How Do You Tell Stories Without Words?
But the rollicking kiteboarders had me thinking further—it being a rainy day and all, perfect for damp musing—what would it be like to tell your stories without words? The kiteboarders were writing stories on the waves, stories of exuberance and thrill, of experiment and error (and recovery from error), of sheer, spontaneous spunk. There are so many different ways of telling stories, but writers think—and write—in words.
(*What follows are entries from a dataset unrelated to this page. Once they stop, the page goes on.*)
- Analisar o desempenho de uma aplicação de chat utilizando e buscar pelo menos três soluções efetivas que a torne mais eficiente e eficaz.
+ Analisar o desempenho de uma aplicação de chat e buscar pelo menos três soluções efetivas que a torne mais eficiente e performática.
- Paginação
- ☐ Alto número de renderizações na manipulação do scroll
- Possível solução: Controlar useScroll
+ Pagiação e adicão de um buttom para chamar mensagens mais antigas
Language has always come easily to me, probably because I loved the play of words from childhood. Since my young punk days, I thought being a writer, a storyteller, was an exalted vocation. Because I couldn’t hit a curve ball (professional ballplayer being my first dream), I chose the curve of words. Now that I’m an old punk, I still think of writing as one of the best approaches to map out your world. But considering how few people work with words on an intimate basis, I wondered if many people, particularly today (where word-worthiness doesn’t seem a premium), perceive not owning the bricks to build up a story structure as an insufficiency or a frustration. But maybe their stories are wrought from different iron.

Lone Cowboy
There are many kinds of storytellers, of course. I was held in thrall by a crusty old mechanic years ago, who, chewing vigorously on an unlit cheap cigar and spitting into the engine recesses of our disabled ’55 Chevy, rattled out a sequence of profane tales. A born word-worker, spitting out stories in a dilapidated old gas station at a dusty crossroads out of Wasco, California. He certainly didn’t need any paper (and maybe didn’t even need an audience).
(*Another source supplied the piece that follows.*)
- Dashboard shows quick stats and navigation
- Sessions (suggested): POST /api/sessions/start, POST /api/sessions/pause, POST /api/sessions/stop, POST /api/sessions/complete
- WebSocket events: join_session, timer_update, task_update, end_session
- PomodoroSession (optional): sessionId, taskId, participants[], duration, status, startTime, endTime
When you look closely, you can see storytelling everywhere, often wordless; the barista at your local coffee shop might make a perfect cappuccino with a swift succession of rhythmic motions, each musically timed, so that a once-empty cup is filled not with coffee but a warm poem.
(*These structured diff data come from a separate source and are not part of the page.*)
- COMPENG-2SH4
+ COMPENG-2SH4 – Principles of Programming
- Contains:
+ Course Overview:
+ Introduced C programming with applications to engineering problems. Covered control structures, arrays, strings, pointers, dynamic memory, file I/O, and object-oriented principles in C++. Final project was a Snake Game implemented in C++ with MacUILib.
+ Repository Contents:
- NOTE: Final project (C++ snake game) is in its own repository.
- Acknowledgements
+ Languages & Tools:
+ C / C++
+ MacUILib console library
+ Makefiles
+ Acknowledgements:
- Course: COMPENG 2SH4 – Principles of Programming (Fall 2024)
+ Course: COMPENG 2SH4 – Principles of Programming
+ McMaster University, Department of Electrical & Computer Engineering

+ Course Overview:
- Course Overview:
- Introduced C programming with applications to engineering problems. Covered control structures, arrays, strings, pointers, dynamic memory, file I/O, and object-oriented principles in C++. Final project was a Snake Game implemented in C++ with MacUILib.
Approximately a thousand years ago, I hitchhiked across Canada with my best friend. In one of the little towns we were stuck in, we went to a local park and watched a Little League baseball game in some rickety bleachers. While we were sitting there, we were accosted by a skinny, scruffy old man wearing a droopy cowboy hat and carrying a harmonica. When he asked “Could I play a song for you today?” there was no answer but yes. He got up close to the both of us, and played a series of short songs, none of which I recognized. His face, lined, tired, told a story that didn’t need any musical accompaniment. When he was finished, we thanked him, and he said, “I’m the Lone Cowboy, you know.” He started to leave and turned back, and with a big, rheumy-eyed grin said, “I kissed a pretty girl today. I’m the Lone Cowboy!”